Quotes & Jokes by Demetri Martin / page 13

538 quotes

One time I saw an old man in a hurry and I thought, ‘That makes sense.’

A Rubik’s cube is equal to a drag queen. It’s really colorful, but I don’t wanna do it.

My friend’s really into similes. He uses a lot of similes. He’s like annoying.

The Pursuit of Happiness: It sure seems to like a good chase, doesn’t it?

I was in a restaurant that had a sign that said 'Restrooms For Customers Only'... I thought, it must suck to work there.

I got these new pajama bottoms and they have pockets.

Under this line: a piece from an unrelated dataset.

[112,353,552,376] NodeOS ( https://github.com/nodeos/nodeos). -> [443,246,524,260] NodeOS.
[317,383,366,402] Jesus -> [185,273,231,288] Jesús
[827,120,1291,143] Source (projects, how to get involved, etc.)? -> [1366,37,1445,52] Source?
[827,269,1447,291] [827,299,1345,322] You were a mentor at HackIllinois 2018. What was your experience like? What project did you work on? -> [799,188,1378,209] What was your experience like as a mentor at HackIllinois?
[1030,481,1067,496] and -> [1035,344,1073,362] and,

Which is great, because I was getting really tired of holding things while I slept.

It's always helpful to remember that in the grand scheme of things you are much more important than... um, wait, than... something, maybe.

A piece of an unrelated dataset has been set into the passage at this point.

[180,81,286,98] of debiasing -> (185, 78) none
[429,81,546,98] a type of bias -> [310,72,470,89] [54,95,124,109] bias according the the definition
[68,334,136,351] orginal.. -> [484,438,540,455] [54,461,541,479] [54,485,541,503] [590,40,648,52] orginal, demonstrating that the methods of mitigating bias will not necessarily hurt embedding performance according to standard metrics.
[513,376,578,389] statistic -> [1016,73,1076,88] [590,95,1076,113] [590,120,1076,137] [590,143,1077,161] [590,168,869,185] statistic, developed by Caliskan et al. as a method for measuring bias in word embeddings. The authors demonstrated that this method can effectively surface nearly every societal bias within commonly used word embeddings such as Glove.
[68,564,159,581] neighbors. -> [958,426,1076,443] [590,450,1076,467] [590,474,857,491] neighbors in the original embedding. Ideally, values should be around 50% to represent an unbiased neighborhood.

If you stretched the average person’s intestines out from end to end, it would make them scream a lot.

A lot of people don't like bumper stickers. I don't mind bumper stickers. To me a bumper sticker is a shortcut. It's like a little sign that says 'Hey, let's never hang out.'

Overheard today in restaurant: "Can you stop listening to our conversation?"

I want to make a revolving door that says 'Pull' on it, just see how obedient people are.

I like fruit baskets because it gives you the ability to mail someone a piece of fruit without appearing insane. Like, if someone just mailed you an apple you'd be like, 'huh? What the hell is this?' But if it's in a fruit basket you're like, 'this is nice!'

Separate but equal is terrible for education but it's perfect for eyebrows.

I can move objects with my mind if I use my hands.

I hate you, but I'm not in hate with you.